§ **RECORDS SHOWN**
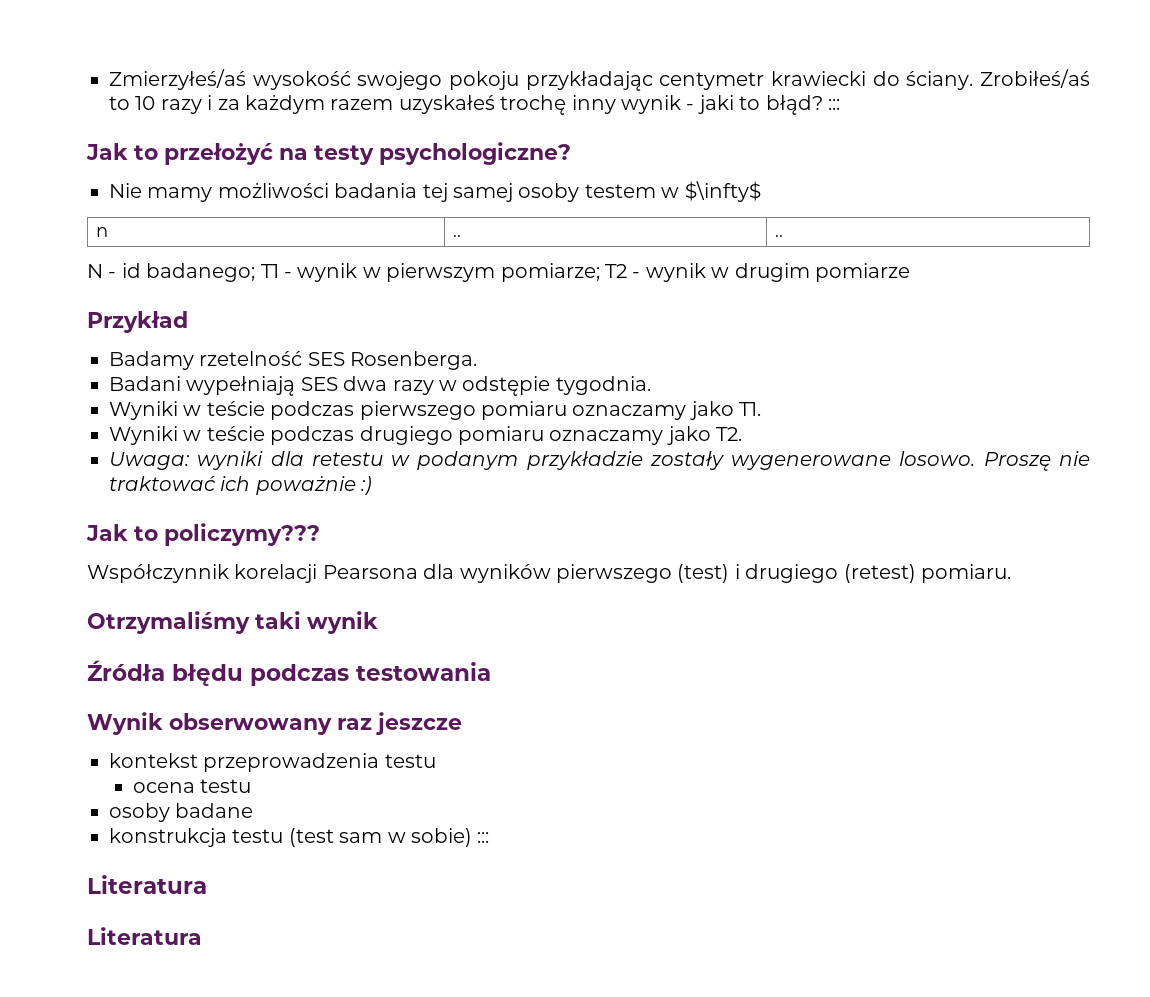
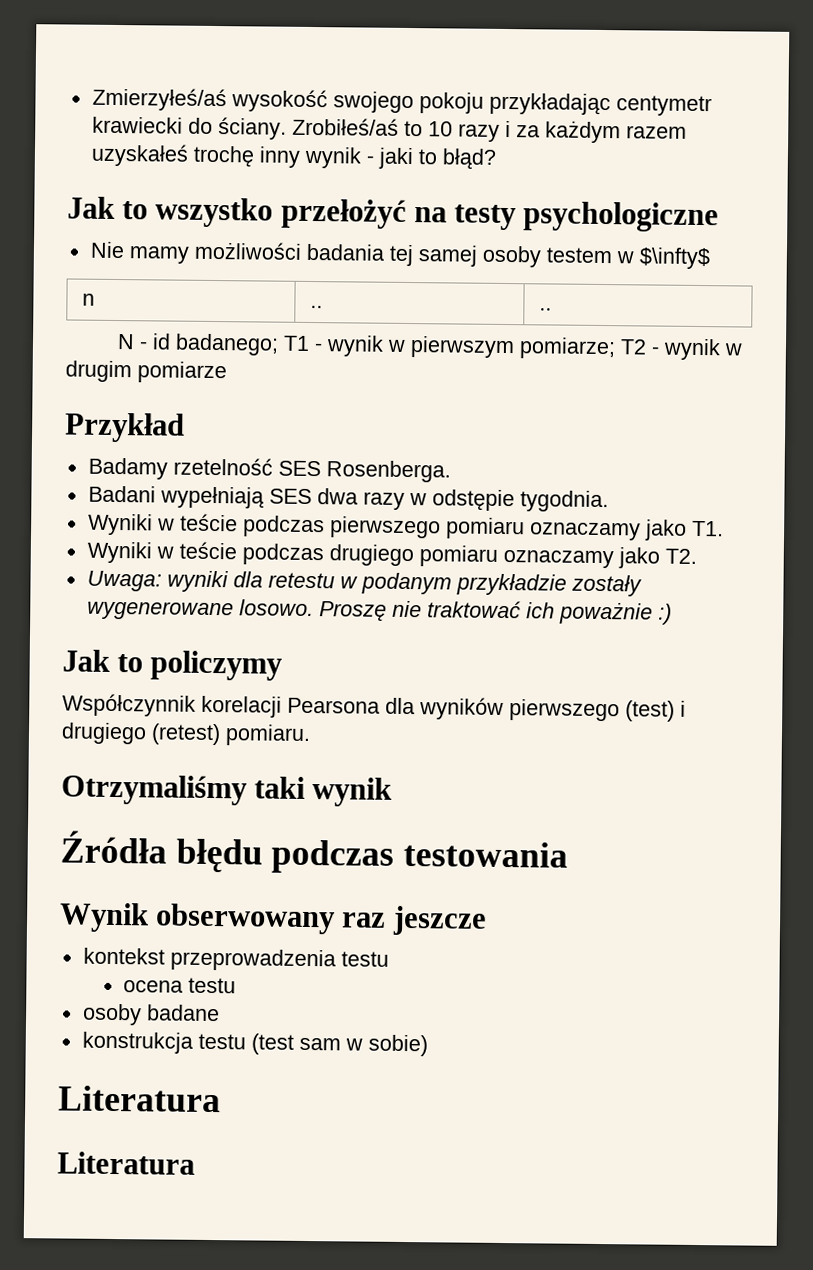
[827,99,840,110] [86,143,158,160] ::: // Jak to -> [67,196,274,228] // Jak to wszystko
[379,142,571,165] psychologiczne? -> [523,201,720,233] psychologiczne
[164,523,320,546] policzymy??? -> [150,650,283,681] policzymy
[477,832,490,843] ::: -> (428, 1045) none

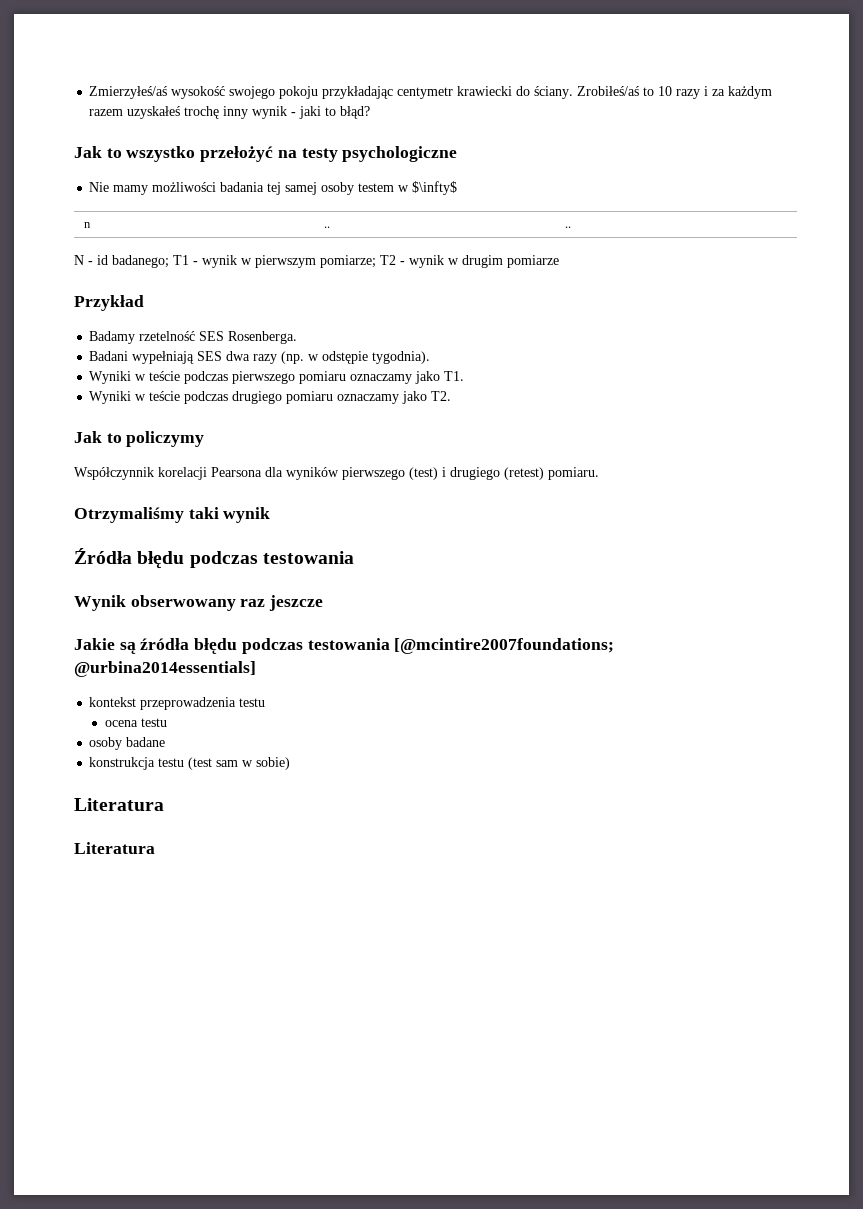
(405, 500) none -> [281,351,305,364] (np.
[519,490,609,513] tygodnia. -> [372,351,431,364] tygodnia).
[86,570,642,597] [86,599,672,625] // Uwaga: wyniki dla retestu w podanym przykładzie zostały wygenerowane losowo. Proszę nie traktować ich poważnie :) -> (452, 396) none
(487, 920) none -> [74,638,615,654] [74,661,256,677] // Jakie są źródła błędu podczas testowania [@mcintire2007foundations; @urbina2014essentials]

§ **TASK REQUIREMENTS**
When you copy the lines above, drop the pictures and keep everything else exact.

§ **OUTPUT**
[827,99,840,110] [86,143,158,160] ::: // Jak to -> [67,196,274,228] // Jak to wszystko
[379,142,571,165] psychologiczne? -> [523,201,720,233] psychologiczne
[164,523,320,546] policzymy??? -> [150,650,283,681] policzymy
[477,832,490,843] ::: -> (428, 1045) none

(405, 500) none -> [281,351,305,364] (np.
[519,490,609,513] tygodnia. -> [372,351,431,364] tygodnia).
[86,570,642,597] [86,599,672,625] // Uwaga: wyniki dla retestu w podanym przykładzie zostały wygenerowane losowo. Proszę nie traktować ich poważnie :) -> (452, 396) none
(487, 920) none -> [74,638,615,654] [74,661,256,677] // Jakie są źródła błędu podczas testowania [@mcintire2007foundations; @urbina2014essentials]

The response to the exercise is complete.